Europe 1 with AFP 15:35 pm, September 17, 2023

As Greece has been hit by violent fires and deadly floods this summer, Prime Minister Kyriakos Mitsotakis has pledged to increase resources to combat the effects of climate change.

Summoned to act in the face of criticism over his management considered risky of the fires and floods that hit Greece this summer, the Prime Minister pledged to increase the resources allocated to the fight against the effects of climate change. "In the space of two weeks, the country has experienced the biggest fire and floods in the history" of Greece, Kyriakos Mitsotakis said during a speech Saturday night in Thessaloniki, northern Greece.

"The climate crisis requires the mobilization of the whole of society," he added Sunday at his traditional press conference on the sidelines of the Thessaloniki International Fair. Because "we are in a kind of war in peacetime" as floods devastated the fertile plain of Thessaly in the center of the country in early September.

The storms killed 17 people and engulfed cotton crops, fruit trees and killed hundreds of thousands of animals on vital agricultural land. They devastated a country hit just before by the largest fire ever recorded in the EU, in Turkey's north-east border, Evros.
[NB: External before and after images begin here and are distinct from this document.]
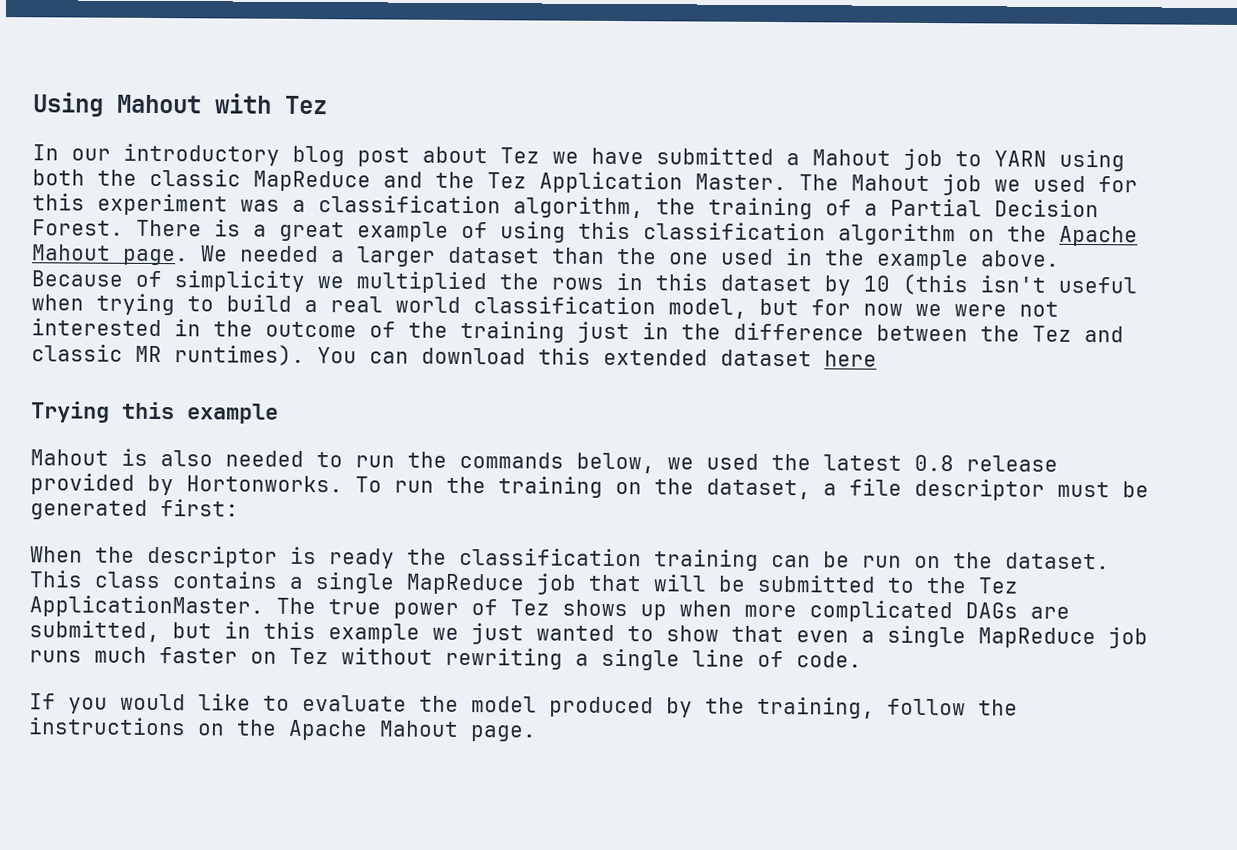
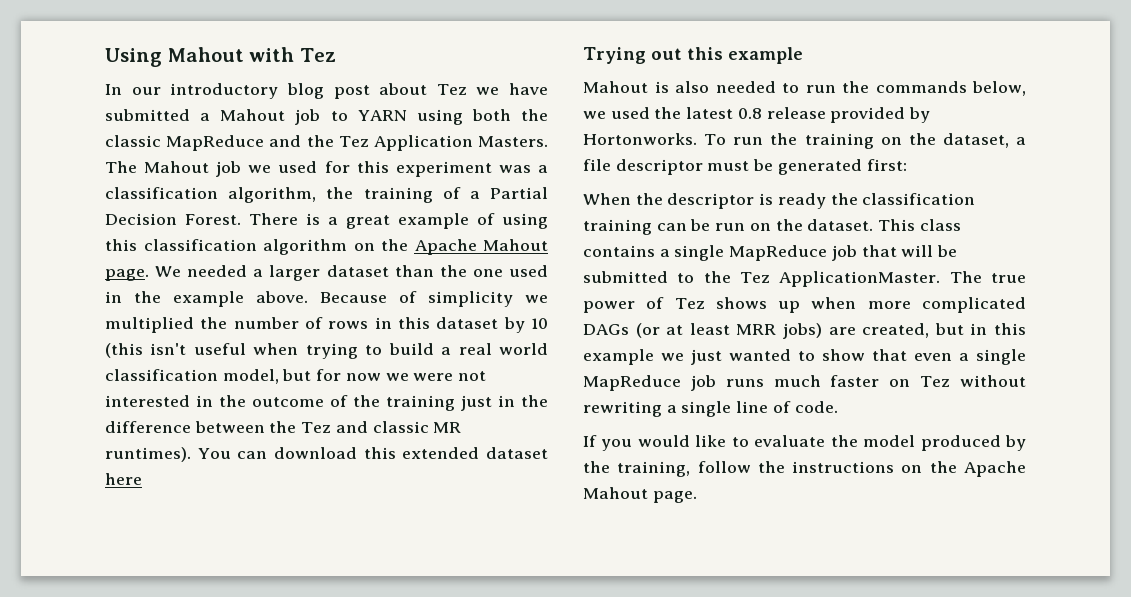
[695,173,787,191] Master. -> [478,136,548,147] Masters.
(539, 281) none -> [233,317,323,329] number of
(110, 412) none -> [650,48,682,60] out
[1030,606,1070,619] [29,620,160,643] are submitted, -> [635,323,930,339] (or at least MRR jobs) are created,

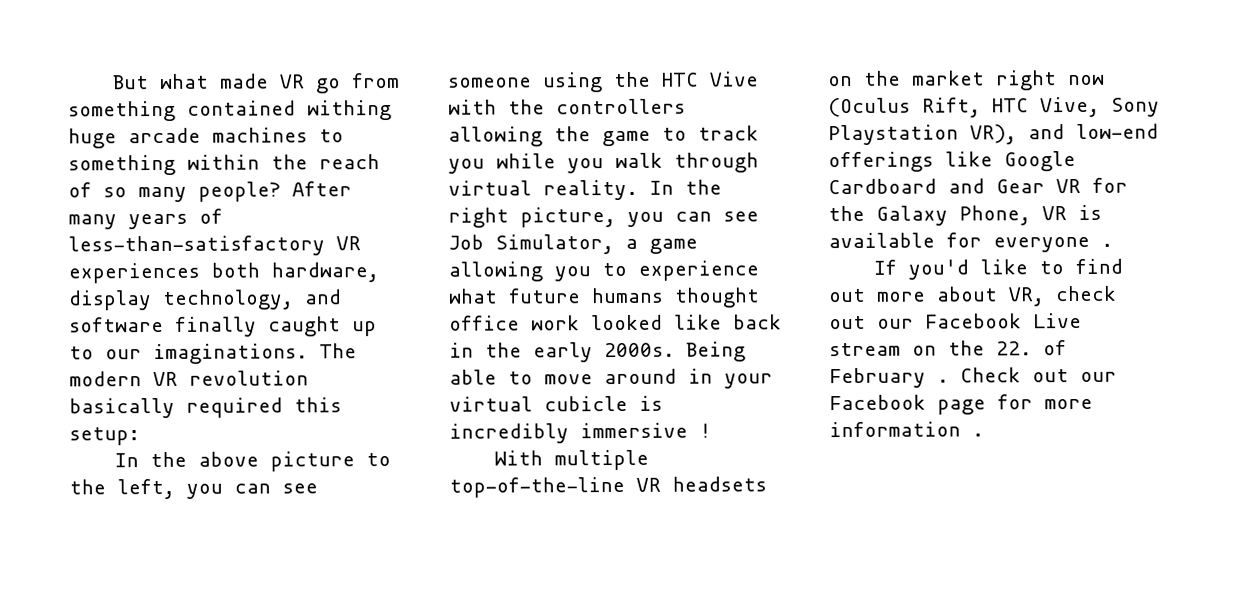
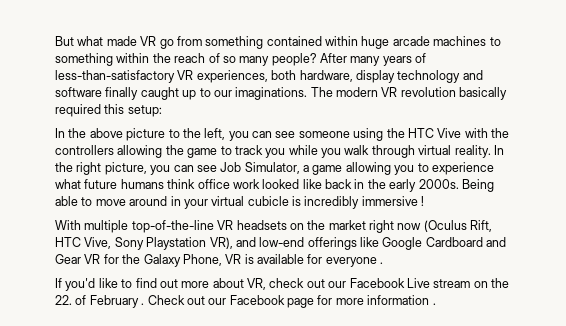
[307,99,392,121] withing -> [325,36,358,46] within
[68,262,200,284] experiences -> [196,70,268,83] experiences,
[162,289,294,310] technology, -> [397,70,461,83] technology
[674,287,760,308] thought -> [167,179,196,189] think

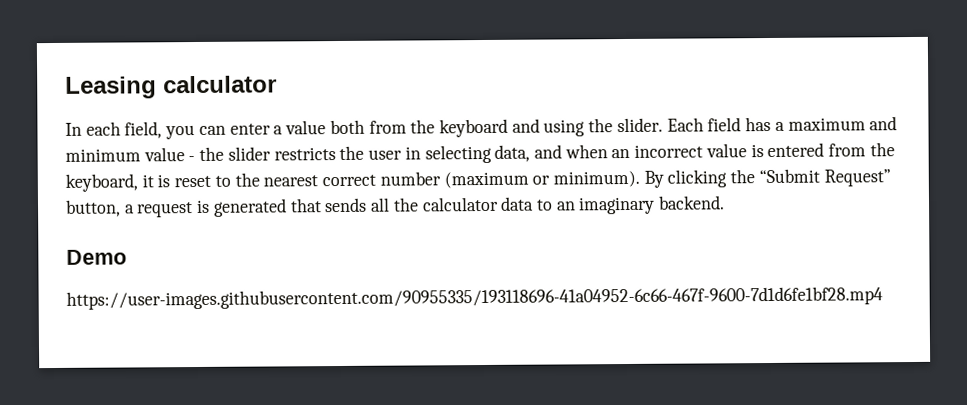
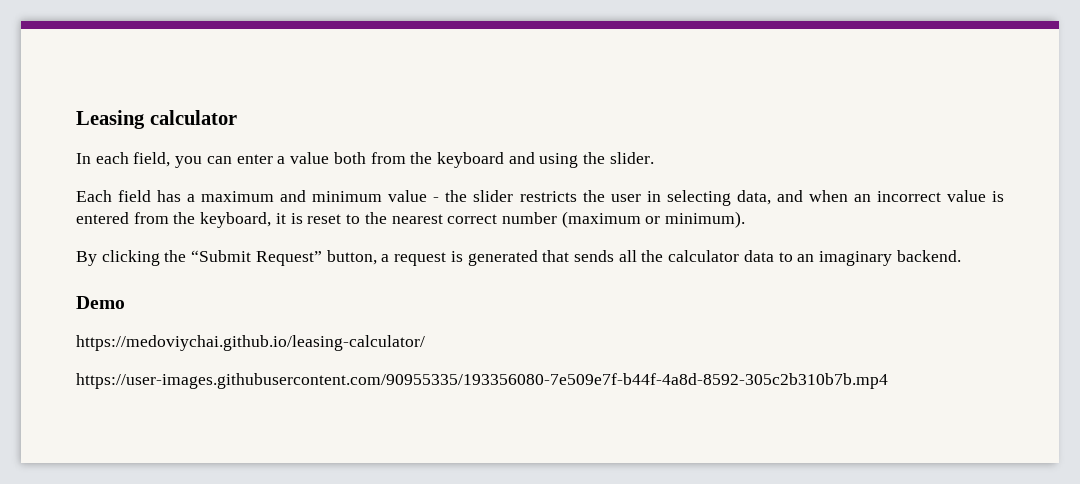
(663, 125) none -> (654, 158) //
(640, 179) none -> (746, 219) //
[66,286,883,310] https://user-images.githubusercontent.com/90955335/193118696-41a04952-6c66-467f-9600-7d1d6fe1bf28.mp4 -> [76,335,425,351] [76,373,888,389] https://medoviychai.github.io/leasing-calculator/ // https://user-images.githubusercontent.com/90955335/193356080-7e509e7f-b44f-4a8d-8592-305c2b310b7b.mp4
Twenty-six people were killed while already in July, violent fires had ravaged the tourist islands of Rhodes and Corfu where thousands of evacuations had been ordered in confusion. Faced with these scourges, the conservative, comfortably re-elected in June, has promised to double to 600 million euros a special reserve for natural disasters next year.

Anger

It also promises a 10% rebate on housing tax to those who will insure their homes against natural disasters and plans to make this insurance compulsory. The leader did not hide a certain "confusion of responsibilities" between the state services responsible for intervening during these torrential rains. "In Thessaly and Evros I heard the anger of the citizens," assured the Prime Minister whose New Democracy (ND) party won an absolute majority in the general elections.

His government has faced harsh criticism from the opposition and residents affected by the floods. Many denounced the slowness of relief and unpreparedness in the face of these bad weather while Thessaly had already been affected in 2020 by torrential rains. Failures in cooperation between the army and the Civil Protection in the hours following the disaster were pointed out.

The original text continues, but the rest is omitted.